At a media roundtable last March 26 (pdf), Director of National Intelligence Dennis C. Blair said that “I see my job as making sure that out of this almost 100,000 people and $45 billion that we spend, we get the absolute best intelligence to the President.”
But speaking to reporters yesterday (pdf) about the release of the new National Intelligence Strategy, he said “we’re talking about the very important business of a blueprint to run this 200,000-person, $75 billion national enterprise in intelligence.”
Despite these disparate accounts, the U.S. intelligence community did not double in size over the past six months, nor did it receive a new injection of $30 billion in funds. Rather, the DNI was describing a consolidated budget for both the National Intelligence Program (NIP), which supports national policymakers, and the Military Intelligence Program (MIP), which supports military operations and activities. See “Secretive spending on U.S. intelligence disclosed” by Adam Entous, Reuters, September 15.

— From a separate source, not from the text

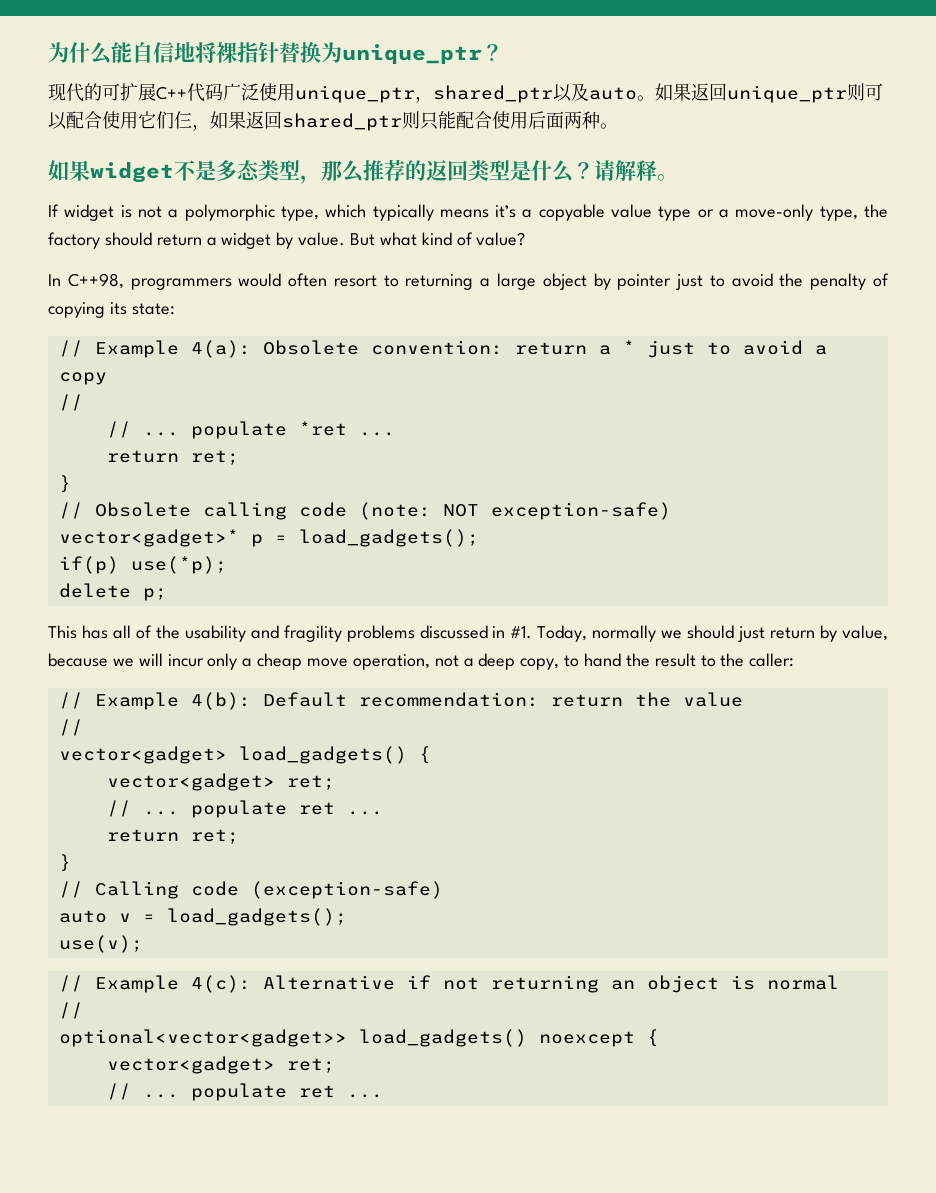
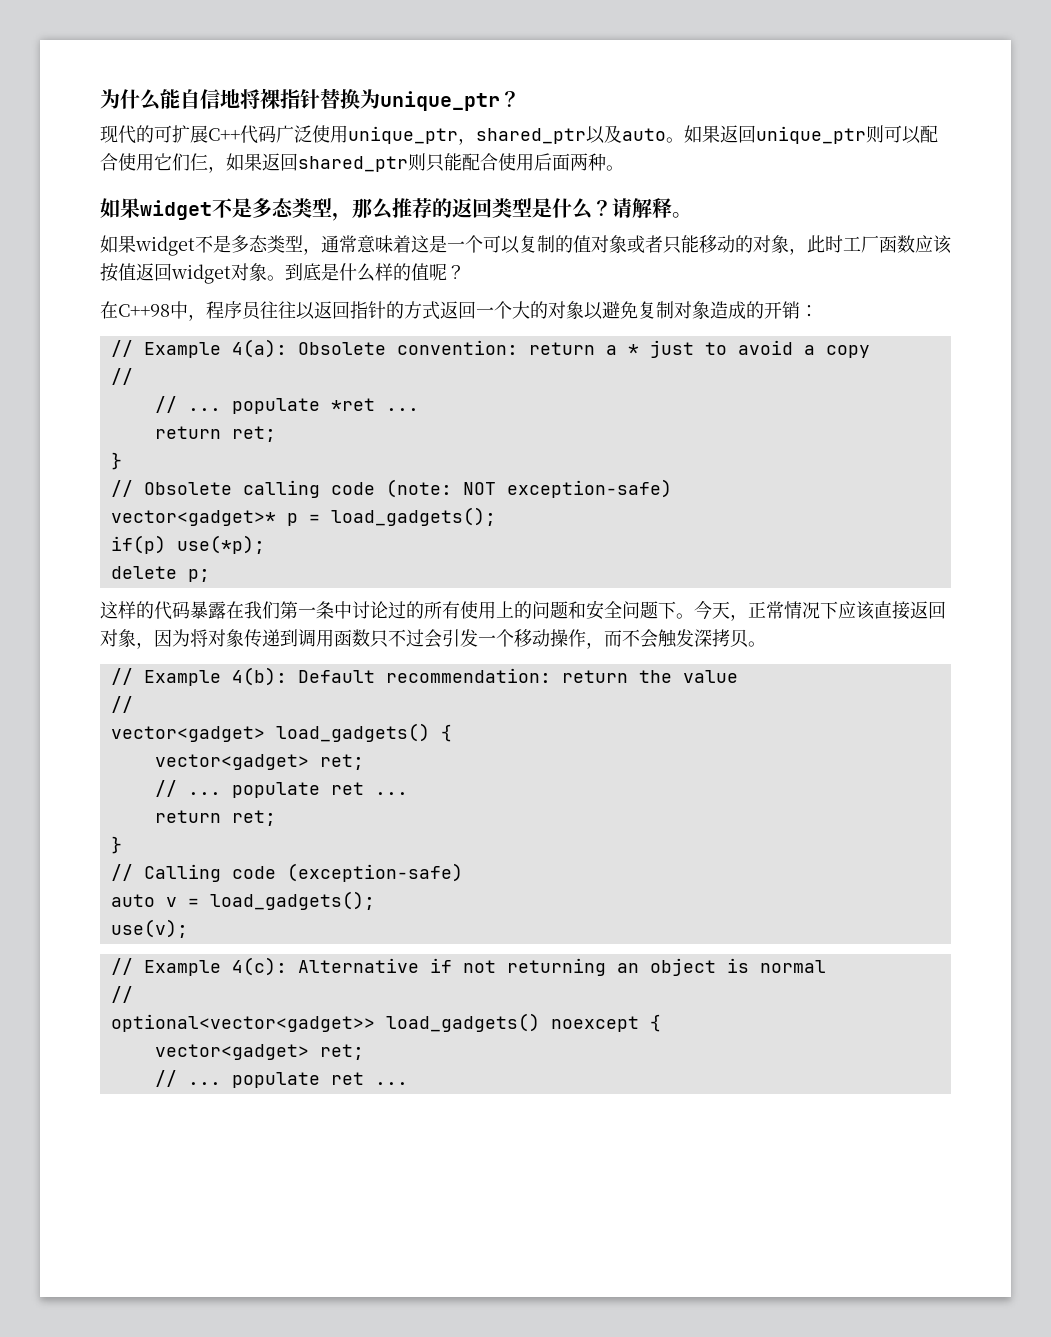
[48,204,888,221] [48,232,526,249] [48,273,890,290] [48,302,175,318] If widget is not a polymorphic type, which typically means it’s a copyable value type or a move-only type, the factory should return a widget by value. But what kind of value? // In C++98, programmers would often resort to returning a large object by pointer just to avoid the penalty of copying its state: -> [100,235,952,256] [100,263,465,284] [100,301,818,321] 如果widget不是多态类型，通常意味着这是一个可以复制的值对象或者只能移动的对象，此时工厂函数应该按值返回widget对象。到底是什么样的值呢？ // 在C++98中，程序员往往以返回指针的方式返回一个大的对象以避免复制对象造成的开销：
[48,625,888,642] [48,653,795,670] This has all of the usability and fragility problems discussed in #1. Today, normally we should just return by value, because we will incur only a cheap move operation, not a deep copy, to hand the result to the caller: -> [100,600,946,621] [100,629,766,649] 这样的代码暴露在我们第一条中讨论过的所有使用上的问题和安全问题下。今天，正常情况下应该直接返回对象，因为将对象传递到调用函数只不过会引发一个移动操作，而不会触发深拷贝。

While the NIP budget has been disclosed for the last two years ($43.5 billion in 2007, $47.5 billion in 2008), an official figure for the MIP had not previously been released (although it is not formally classified, an ODNI spokesman told Spencer Ackerman of the Washington Independent).
“This old distinction between military and non-military intelligence is no longer relevant,” DNI Blair said yesterday. “The problems that we face in the world have strong military, diplomatic, economic and other aspects that all work together and need to be supported by an interlocked and interweaving set of intelligence activities.”
However, the distinction between military and non-military intelligence remains significant in policy and budgetary terms, because while the DNI leads the National Intelligence Program, the Military Intelligence Program is directed by the Secretary of Defense.
Among other things, the new budget disclosure reveals that military intelligence spending has kept pace with the dramatic increase in national intelligence spending since 9/11.
When the budget for tactical military intelligence was inadvertently disclosed in a congressional document in 1994, it was $10.4 billion, at a time when the national intelligence budget was $16.3 billion (“Congress Mistakenly Publishes Intelligence Budget,” Secrecy & Government Bulletin, number 41, November 1994). Since that time, spending in both categories has remained roughly proportional, as both have nearly tripled in size.
For all of his new budgetary candor, the DNI’s budget classification policies are incoherent and poorly justified. As recently as this year, the ODNI said that the 2006 budget for the National Intelligence Program must stay classified, even though the 2007 and 2008 budget figures had already been declassified and released. (“ODNI Denies Release of 2006 Intelligence Budget Figure,” Secrecy News, January 14, 2009).